When we line up to go across the floor, I get in the back with the rest of the guys—men, Imena calls us. Drummer plays the break, Bee dee dee bah pah dah dah Pah! I almost miss it. Some of the dancers got such good timing, Imena too. She got it naturally or she learned it? “Your hips, torso, and arms are doing this—one, two, three, four in place. Then run—five, six, seven, eight.” The drums sound like they’re saying, Nkisi boom! Nkisi boom! Nkisi boom! Nkisi boom boom boom! My sweat is stinging my cuts and scratches. I check out the guys on both sides of me, their, the whole room’s, right foot is coming down on N, hips swiveling on KI SI, then contract on boom! Then run five, six, seven, eight, like you falling, arms going round like you a windmill. I got the step, now I try to dance it!
OK, I got it so now of course she has to change the combination. This step now, funny little catch step after the one, then rotate your hips step together whoosh, step together whoosh, going across the floor I try to keep my mind on the step, but the rhythm is reminding me, is it a dream?
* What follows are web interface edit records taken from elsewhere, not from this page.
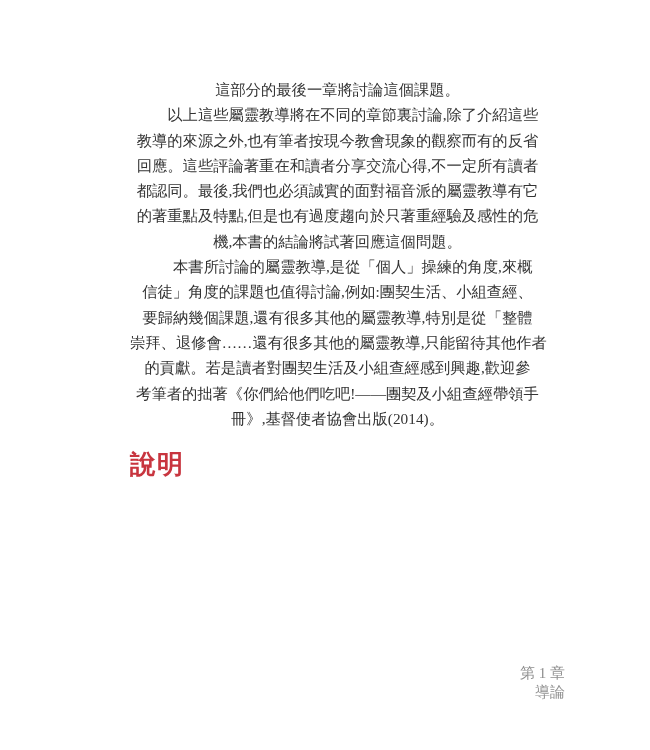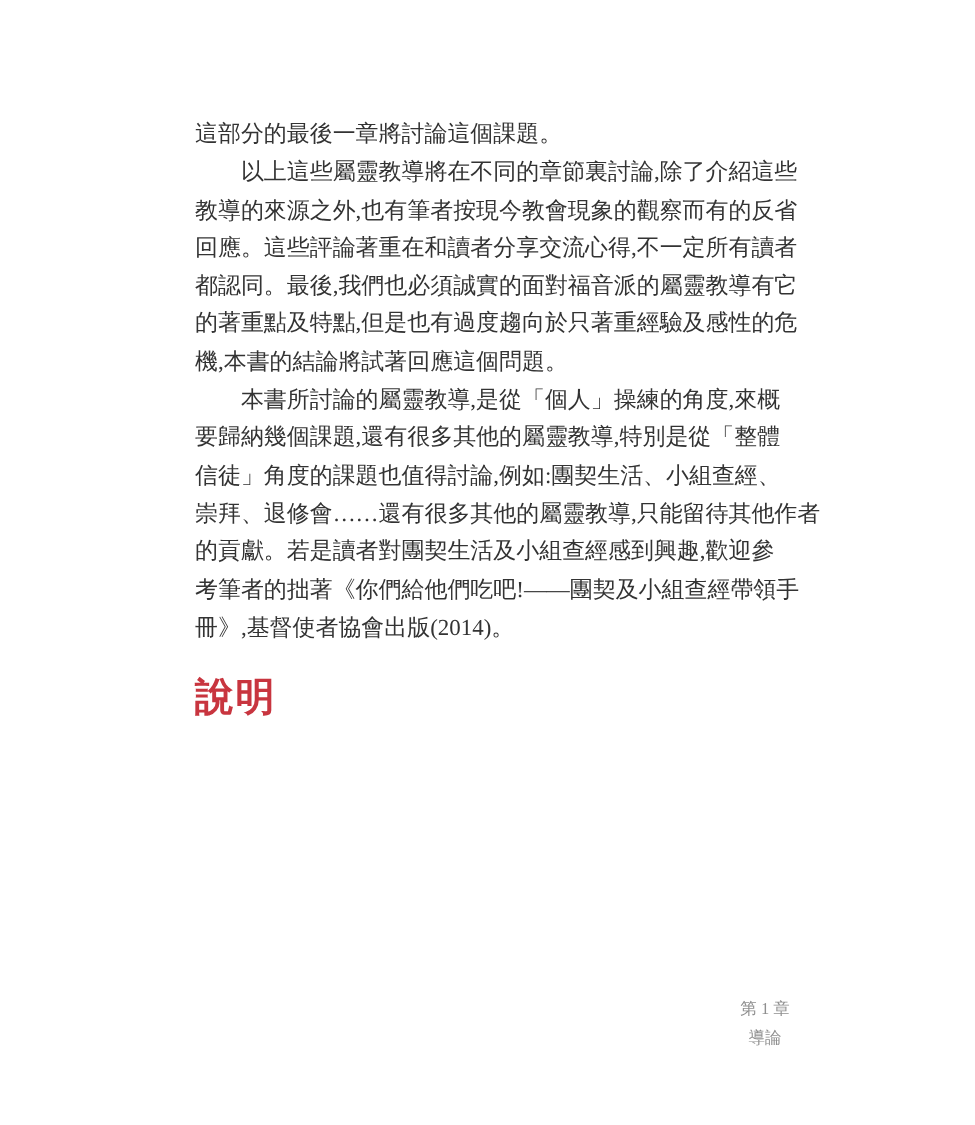"這部分的最後一章將討論這個課題。" .text-block { text-align: none -> center }
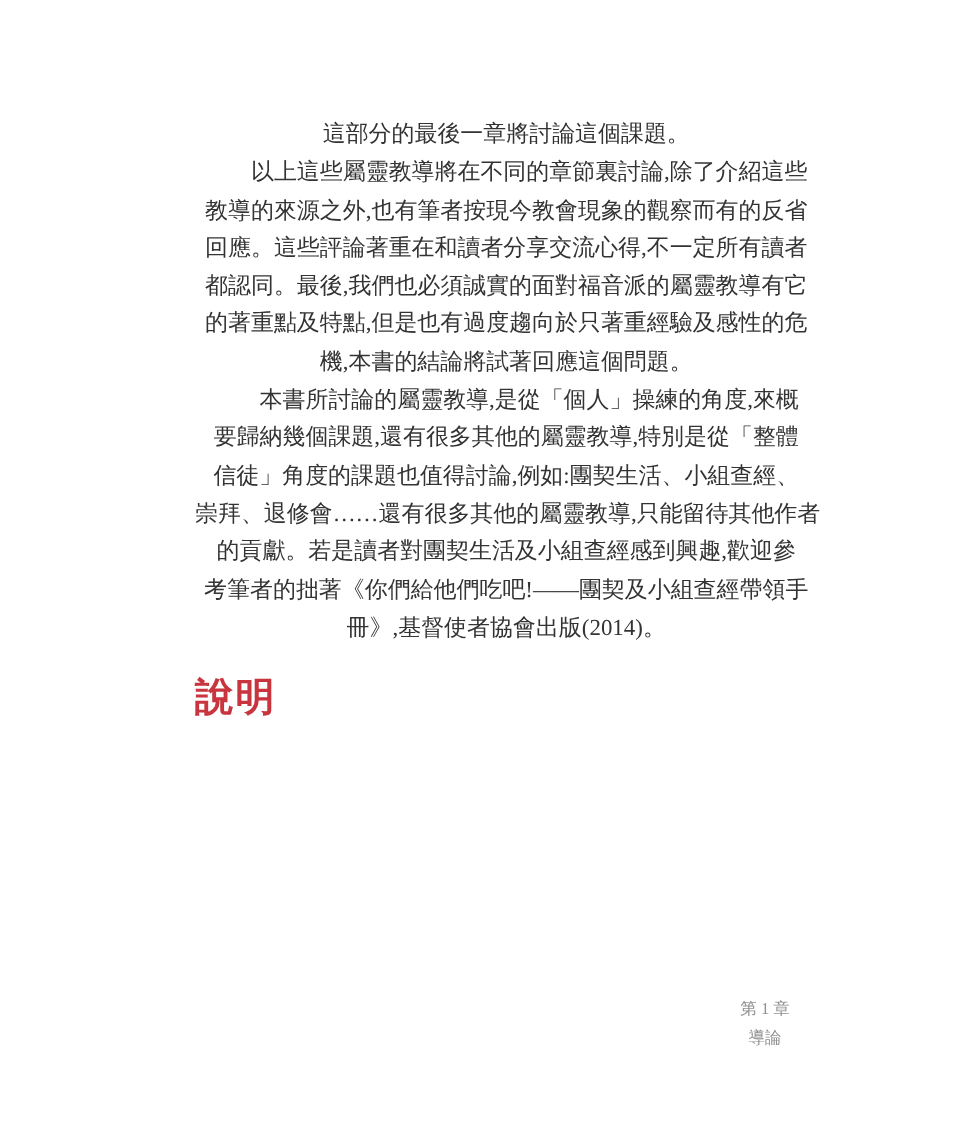"要歸納幾個課題,還有很多其他的屬靈教導,特別是從「整體" div.line { order: before "信徒」角度的課題也值得討論,例如:團契生活、小組查經、" -> after "信徒」角度的課題也值得討論,例如:團契生活、小組查經、" }
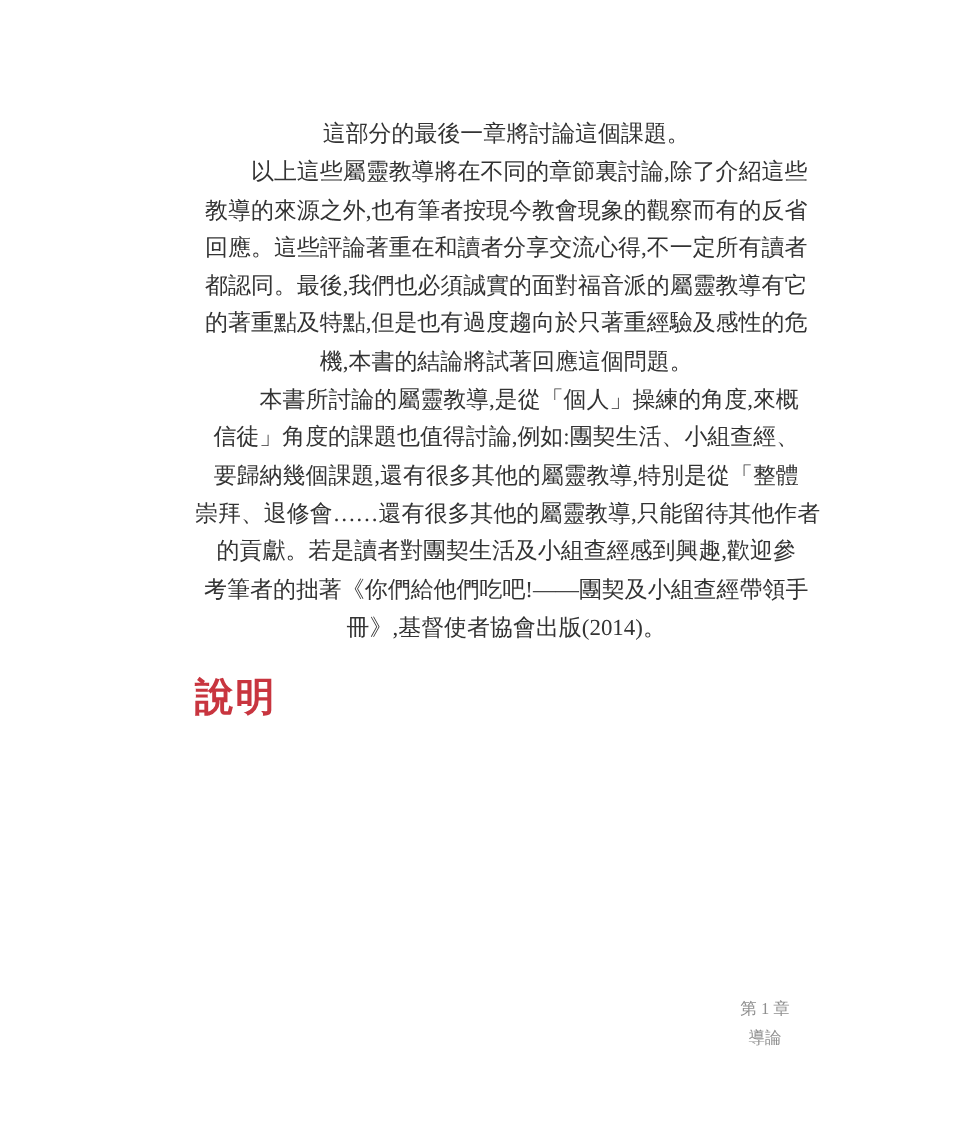"第 1 章" .footer { font-size: 11px -> 15px; text-align: center -> right }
Whoosh whoosh, like my kaleidoscope pieces of glass falling into some kind of picture whoosh the picture my mother the blood spurting like a geyser the nurse snatched the tube wrong out her hand. I’m so angry that they’re all just scared of getting blood on them they ain’t trying to help her. But I ain’t scared of no part of my mother. Step together whoosh I don’t know how to tell the doctor, he thinks I’m scared to touch my mother, but I don’t want the tubes to break loose again. He think I don’t love my mother? The machine by her bed is going whoosh whoosh with its mechanical rhythm, quiet horrible sound like a train you can’t see that disappears anyway. I see the moon and the moon sees me, Mommy! Step together—oh!